# [WHAT THE TASK ASKS]
Scan the lines below; pull out those with "sites".

# [DATA PROVIDED]
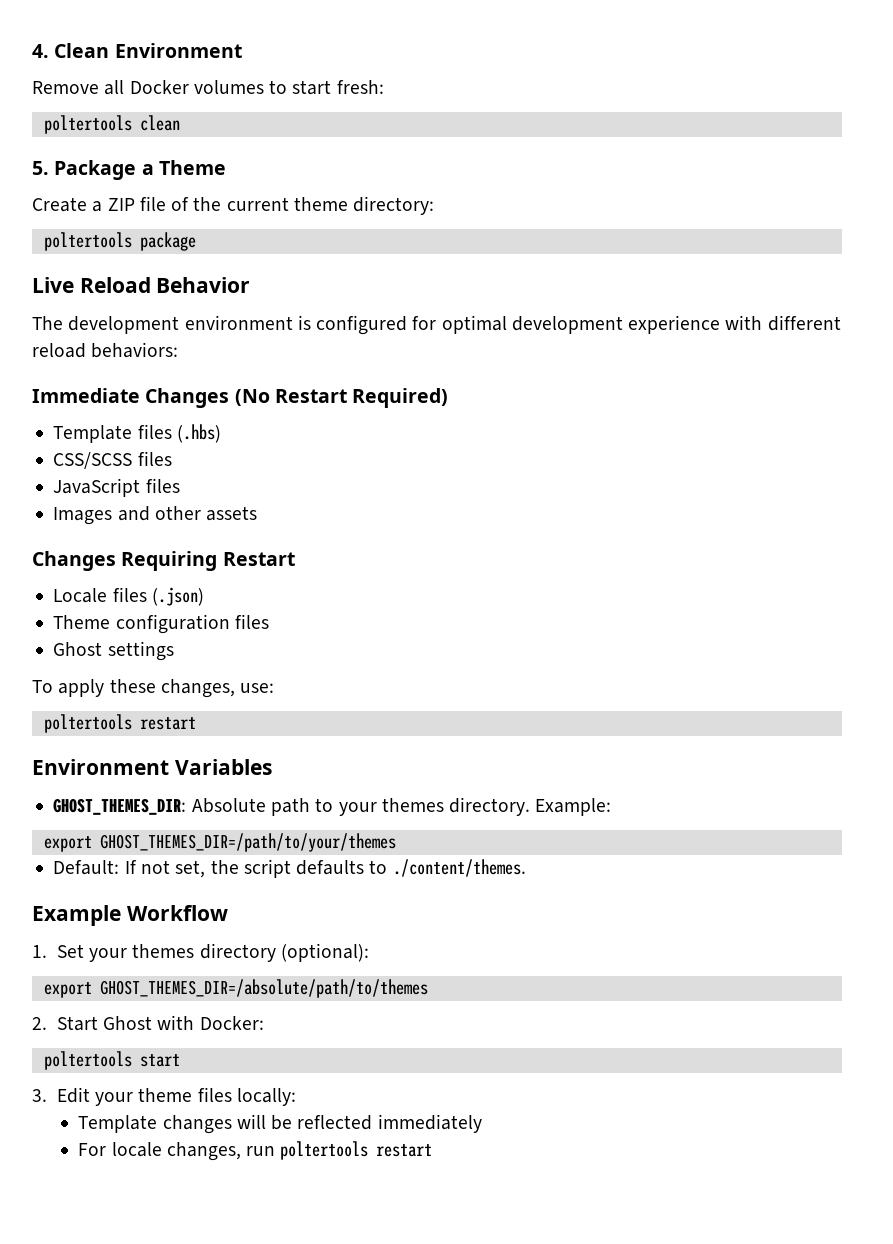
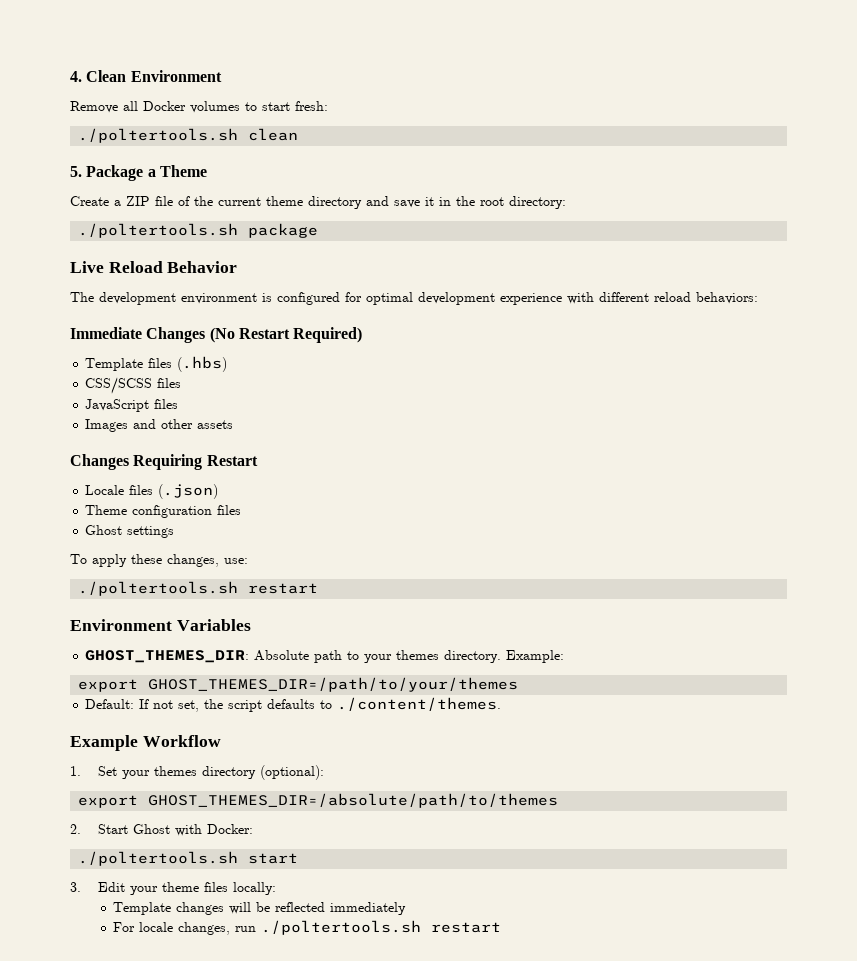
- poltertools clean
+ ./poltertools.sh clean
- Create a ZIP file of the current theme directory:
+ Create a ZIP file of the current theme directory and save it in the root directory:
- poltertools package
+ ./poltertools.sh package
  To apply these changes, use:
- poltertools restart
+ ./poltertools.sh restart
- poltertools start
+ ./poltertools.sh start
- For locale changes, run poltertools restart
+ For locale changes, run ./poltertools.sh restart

--

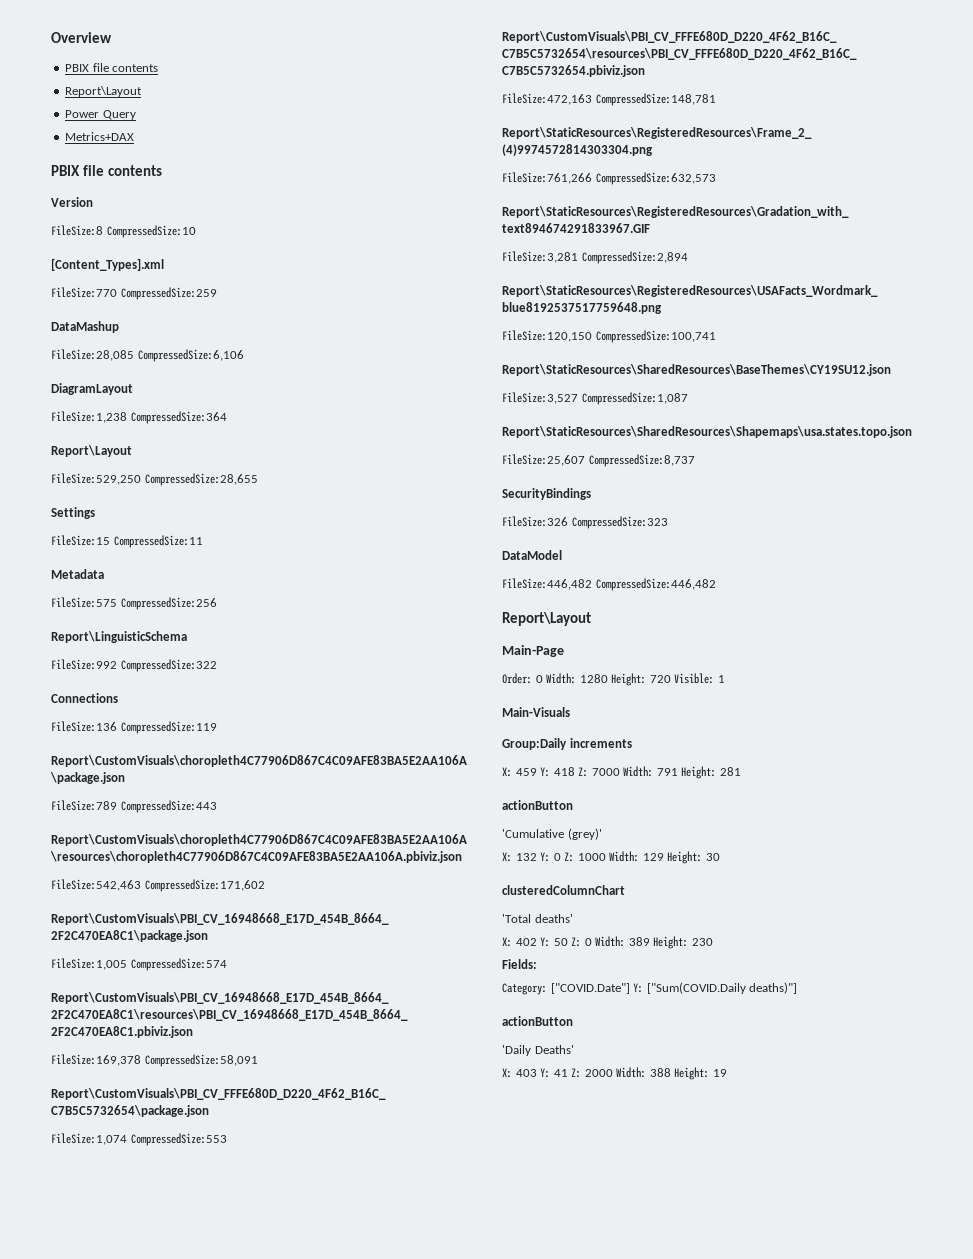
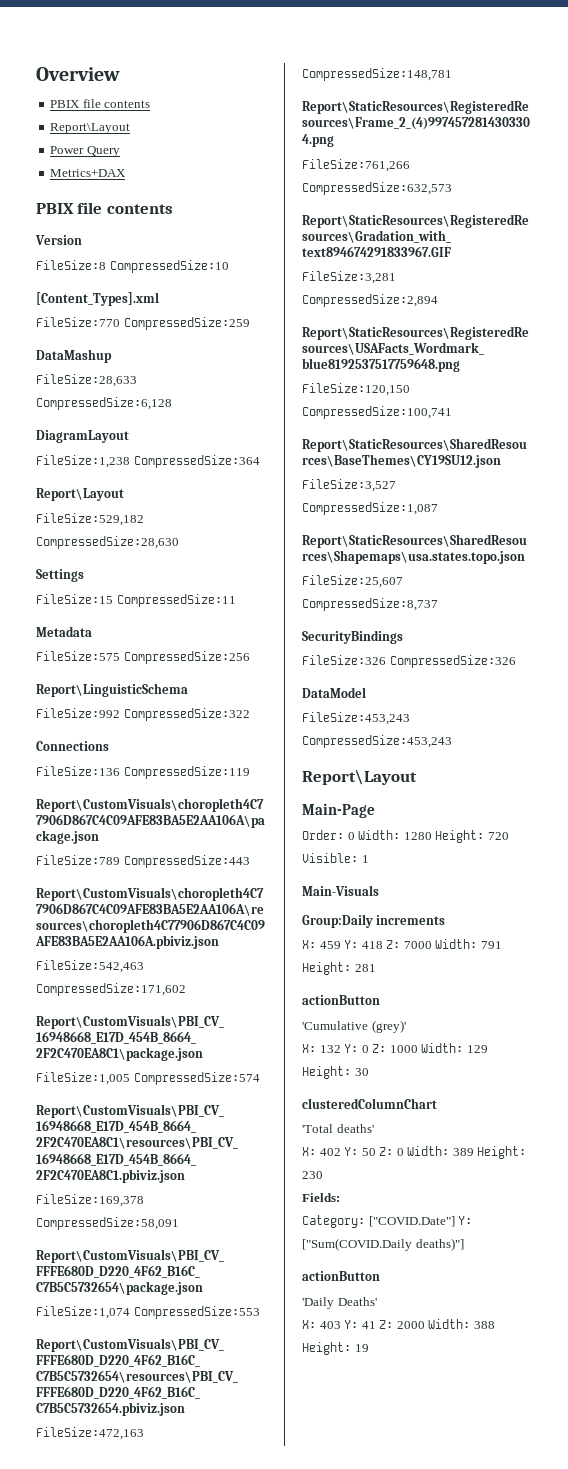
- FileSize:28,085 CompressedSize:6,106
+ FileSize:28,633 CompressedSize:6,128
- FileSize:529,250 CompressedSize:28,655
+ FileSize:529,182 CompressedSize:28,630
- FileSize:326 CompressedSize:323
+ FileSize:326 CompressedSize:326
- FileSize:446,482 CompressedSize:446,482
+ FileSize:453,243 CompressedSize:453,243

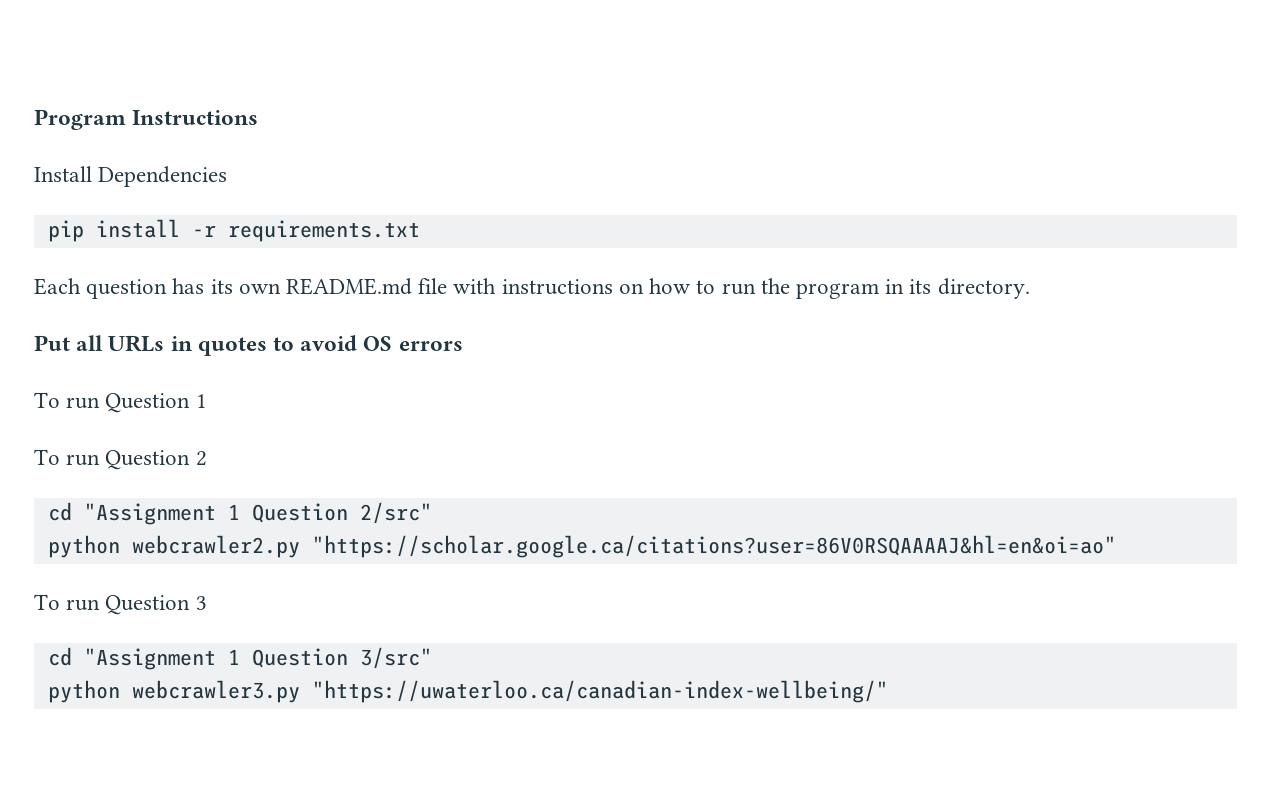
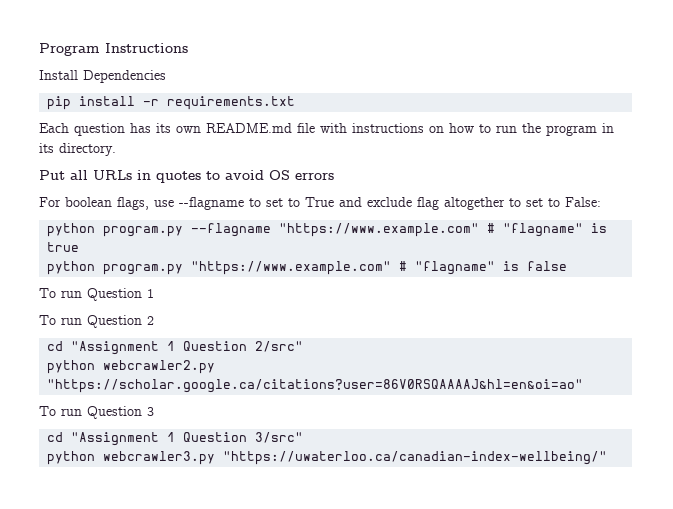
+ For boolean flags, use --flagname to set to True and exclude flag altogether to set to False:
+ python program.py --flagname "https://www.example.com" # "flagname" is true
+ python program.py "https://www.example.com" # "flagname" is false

--

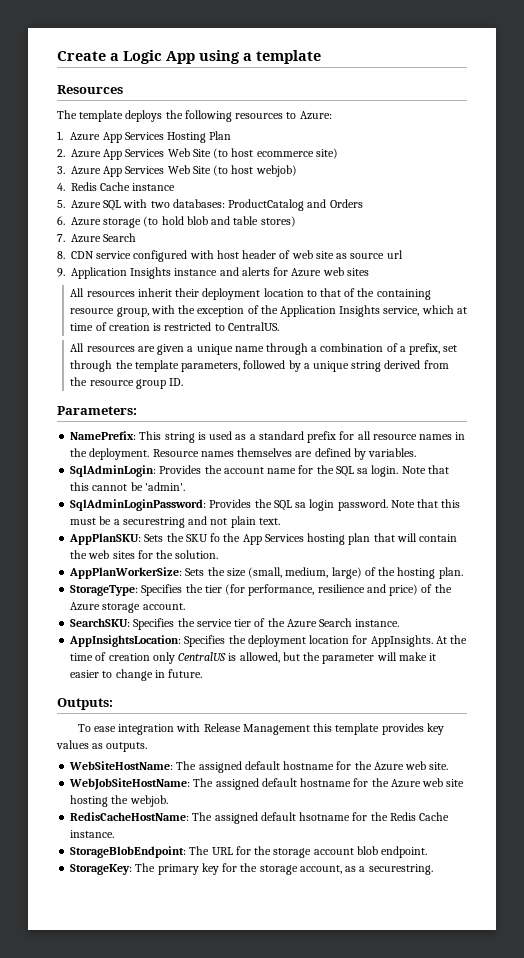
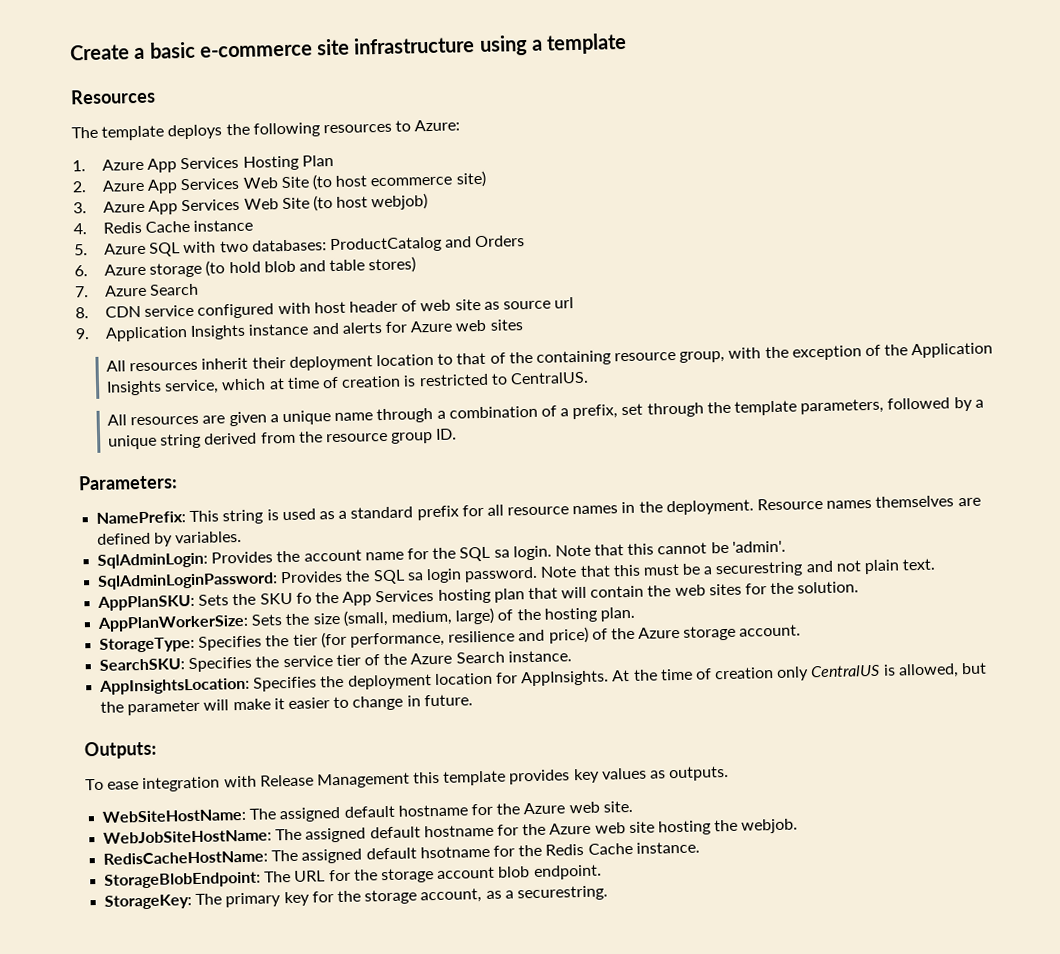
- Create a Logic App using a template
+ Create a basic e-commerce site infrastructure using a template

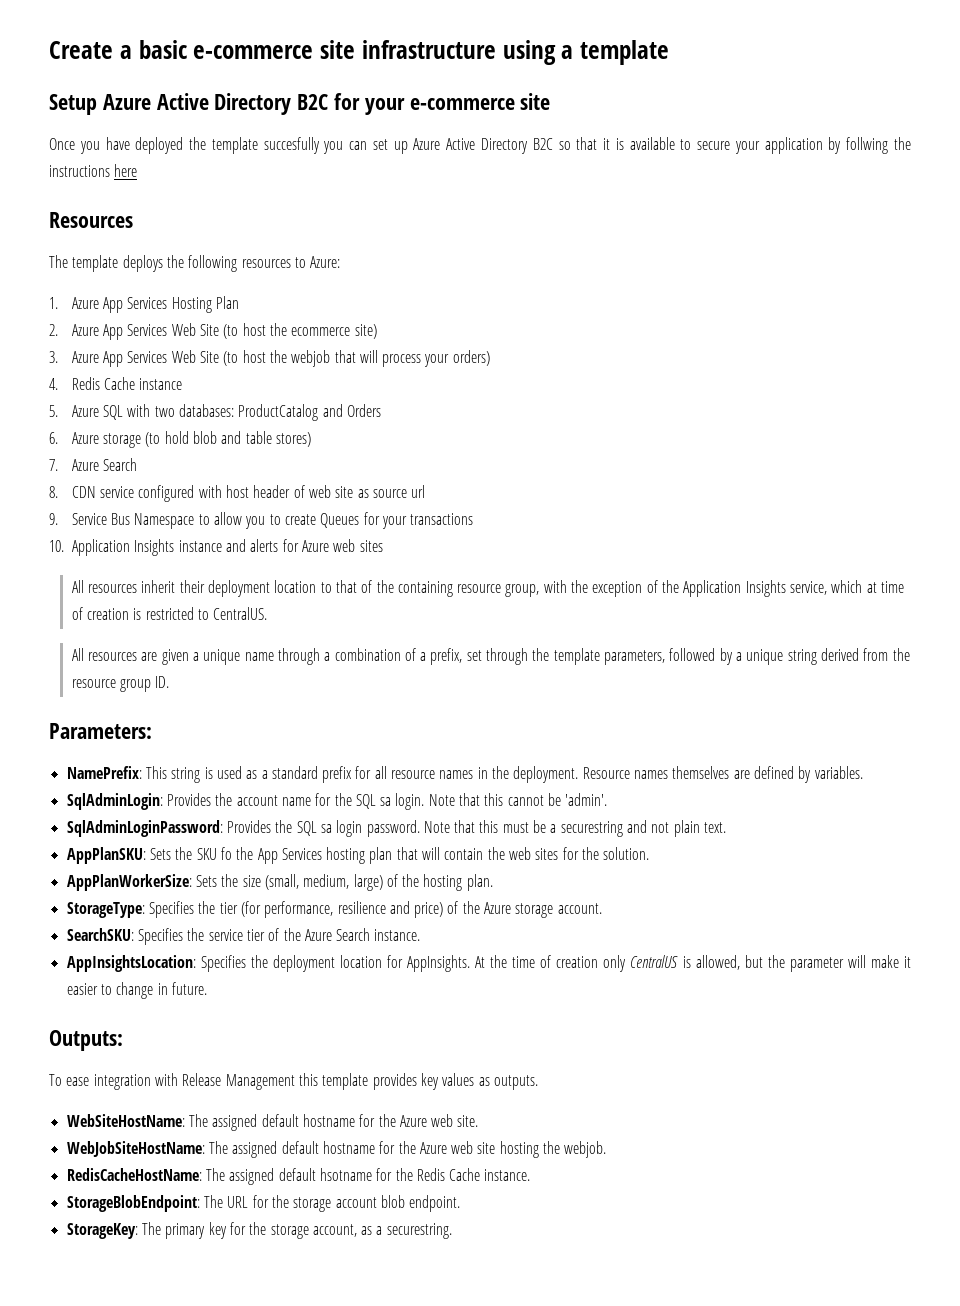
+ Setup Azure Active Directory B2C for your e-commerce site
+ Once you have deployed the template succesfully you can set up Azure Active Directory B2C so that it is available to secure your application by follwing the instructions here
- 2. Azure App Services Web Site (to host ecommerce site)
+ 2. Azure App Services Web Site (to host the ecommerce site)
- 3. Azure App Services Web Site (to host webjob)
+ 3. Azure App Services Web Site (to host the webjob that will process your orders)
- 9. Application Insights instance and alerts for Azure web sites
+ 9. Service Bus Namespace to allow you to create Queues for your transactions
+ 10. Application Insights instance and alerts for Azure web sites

# [TASK RESULT]
- 9. Application Insights instance and alerts for Azure web sites
+ 10. Application Insights instance and alerts for Azure web sites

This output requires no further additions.